LGAF seeks to educate and mobilize African Cities and communities to address the direct impact of climate change on our communities.

Vulnerability of Poor Coastal Cities in Africa to Climate Change :

Climate Change and Fate of Cities in Africa facing Sea Rise levels and how to adapt or cope with risks posed by the effects of climate change – including sea level rise – in the context of urban growth and development.

Climate Change and the Urban Poor :

Scarcity of Water in the poor slums and will drive City dwellers to use any available water from their daily consumption. The related risk and threat to urban health cannot be overstated.

Developing climate-sensitive adaptation plans and infrastructure:

All kinds of technical infrastructure in African Cities, namely transport, power grids, water supply, sewage, buildings, and dykes – need to be assessed for resilience to current risks and future climate changes, and upgraded accordingly. This implies building engineering resilience and confronting the risks beyond adaptation.

City Policies and climate solution:

How cities grow and operate influences energy demand and thus greenhouse gas emissions. Lifestyles, spatial form and public transport availability are also crucial. Urban policies (e.g.densification or congestion charges) can complement global climate policies (e.g. linked-up cap and trade systems) and reduce the overall cost of emissions abatement.

Climate Change Threatening Africa’s Food Security:

Climate change will have far-reaching consequences for the poor and marginalized groups, among which the majority depend on agriculture for their livelihoods and have a lower capacity to adapt this situation is likely to become more desperate and to threaten the very survival of the most vulnerable farmers as global warming continues. Rising temperatures in many areas are likely to result in reduced crop yields among farmers.


LGAF researches and and promotes interventions in Nutrition, Immunization HIV/AIDS, Water, Education. Violence and Education- LGAF works on policies and programs designed to reduce poverty and vulnerability, by reducing exposure to risks and working to enhance capacities to manage economic and social risks. As an advocacy to promote access to social protection, this a working agenda for the LGAF to help in poverty alleviation.

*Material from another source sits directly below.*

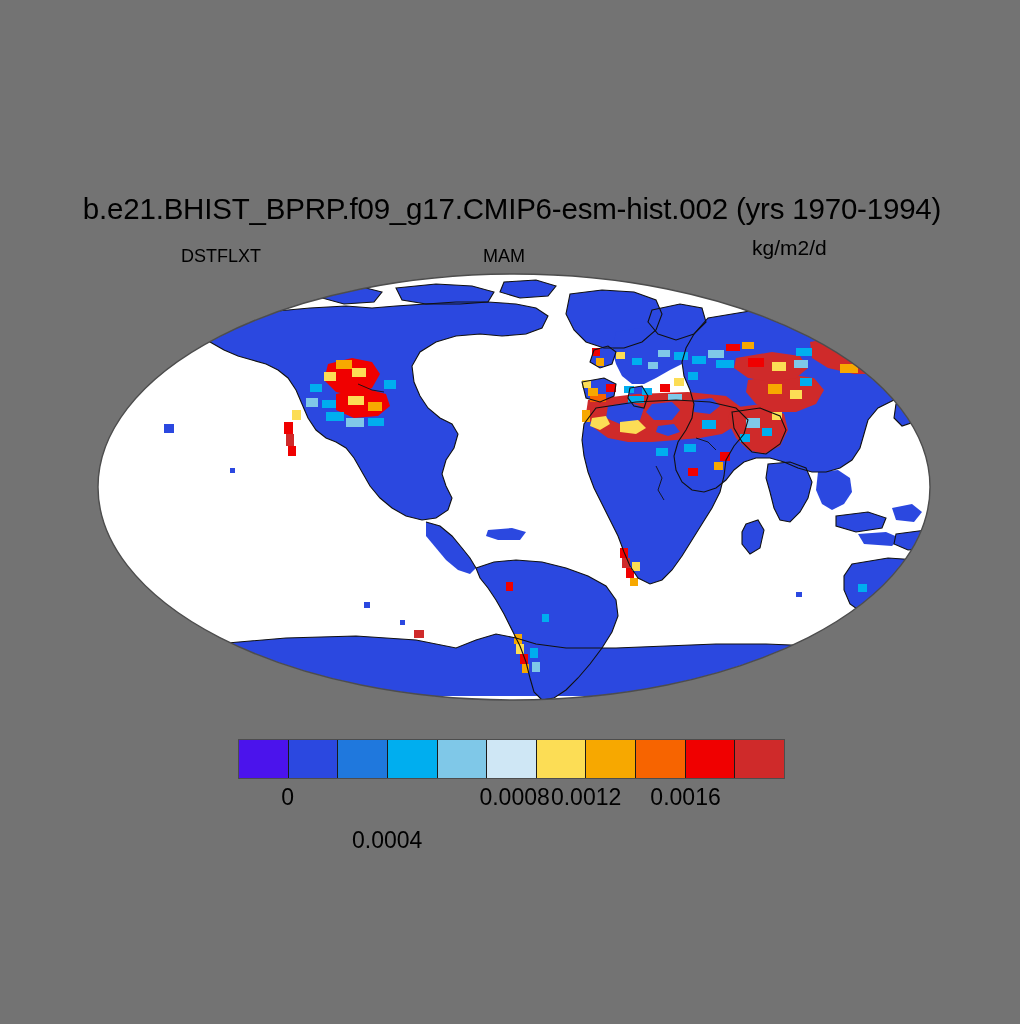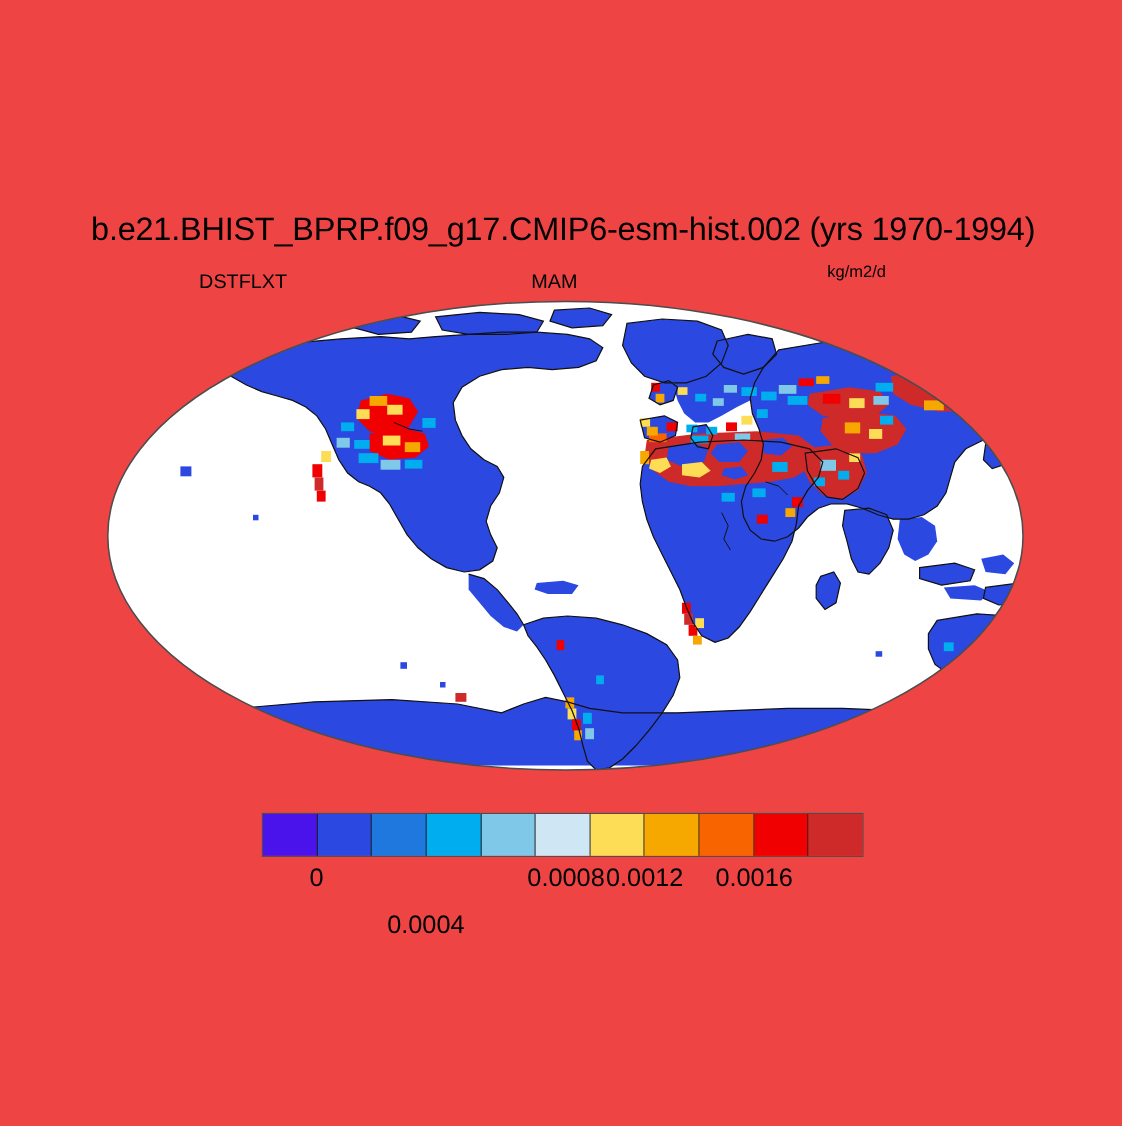"b.e21.BHIST_BPRP.f09_g17.CMIP6-esm-hist." #figure { background: #ef4444 -> #737373 }
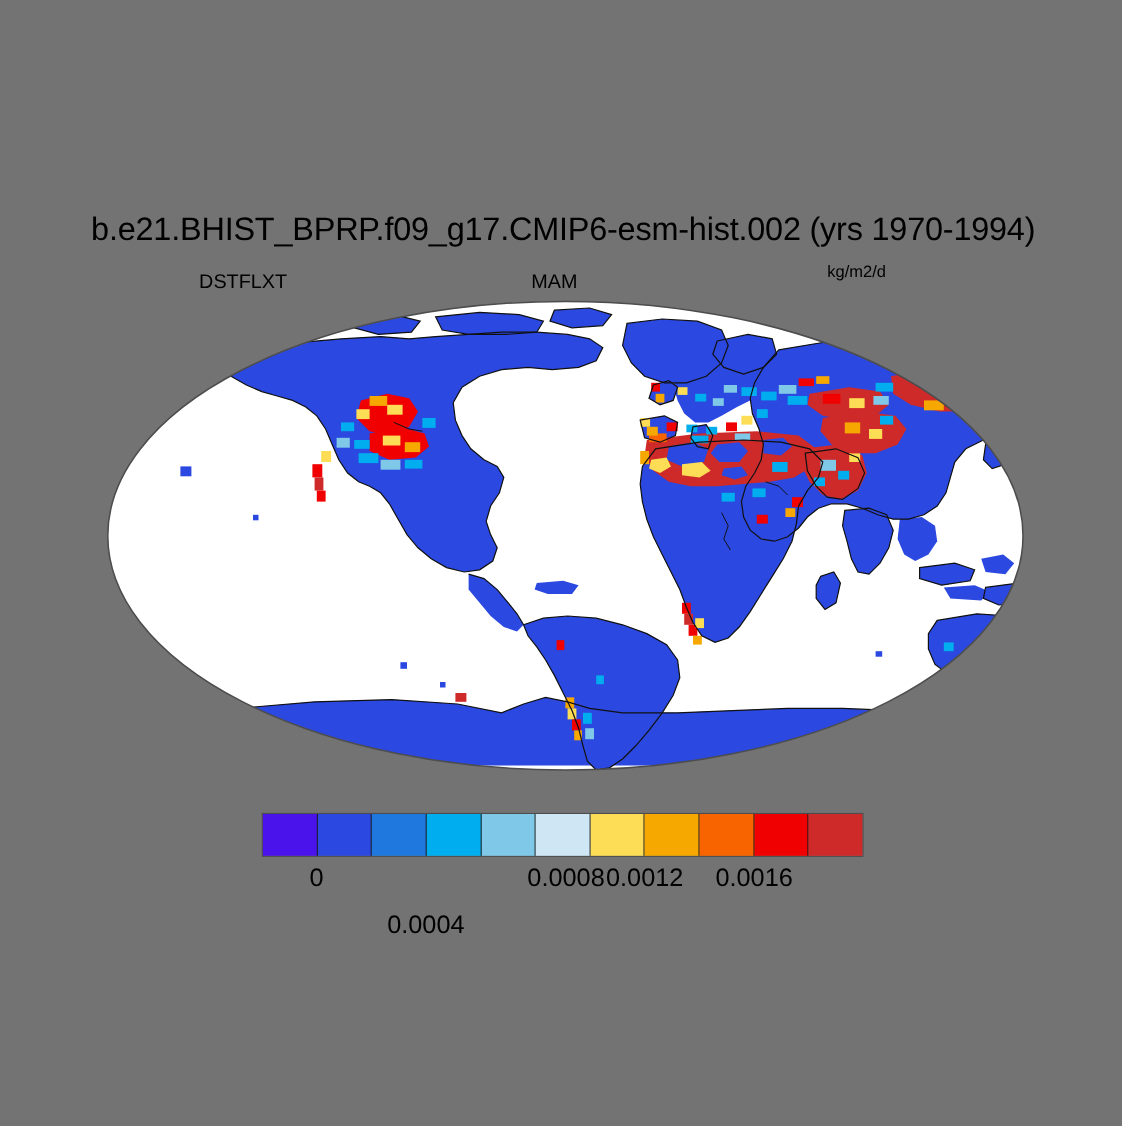"kg/m2/d" #label-units { font-size: 15px -> 21px }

It is known that over a third of Africa's 1 billion inhabitants currently live in urban areas. Nevertheless, by 2030 that proportion will increase. A recent report from UN-HABITAT, the United Nations agency for human settlements, highlights the population of some cities, which are set to swell by up to 85% in the next 15 years. According to a Global Monitoring Report (GMR) 2013 released by the World Bank and International Monetary Fund (IMF), Urbanization helps pull people out of poverty and advances progress towards the Millennium Development Goals (MDGs), but, if not managed well, can also lead to burgeoning growth of slums, pollution, and crime. LGAF undertakes research program on climate change as it impacts on cities, housing strategies, intergrated master plans, transportation issues, environmental planning and sanitation and general smart growth trends of cities and towns in Africa.

Energy and Power Africa:

Sub-Saharan Africa  power sector is underdeveloped, namely, energy access, installed capacity, or overall consumption. This makes  sustain GDP growth a problem with enormous stakes.  With huge population growth, changing industrial economy and the need for improved agricultural products, LGAF supports  a greater regional integration, varied alternative sources of energy and a push for renewable (geothermal, hydro, solar, and wind).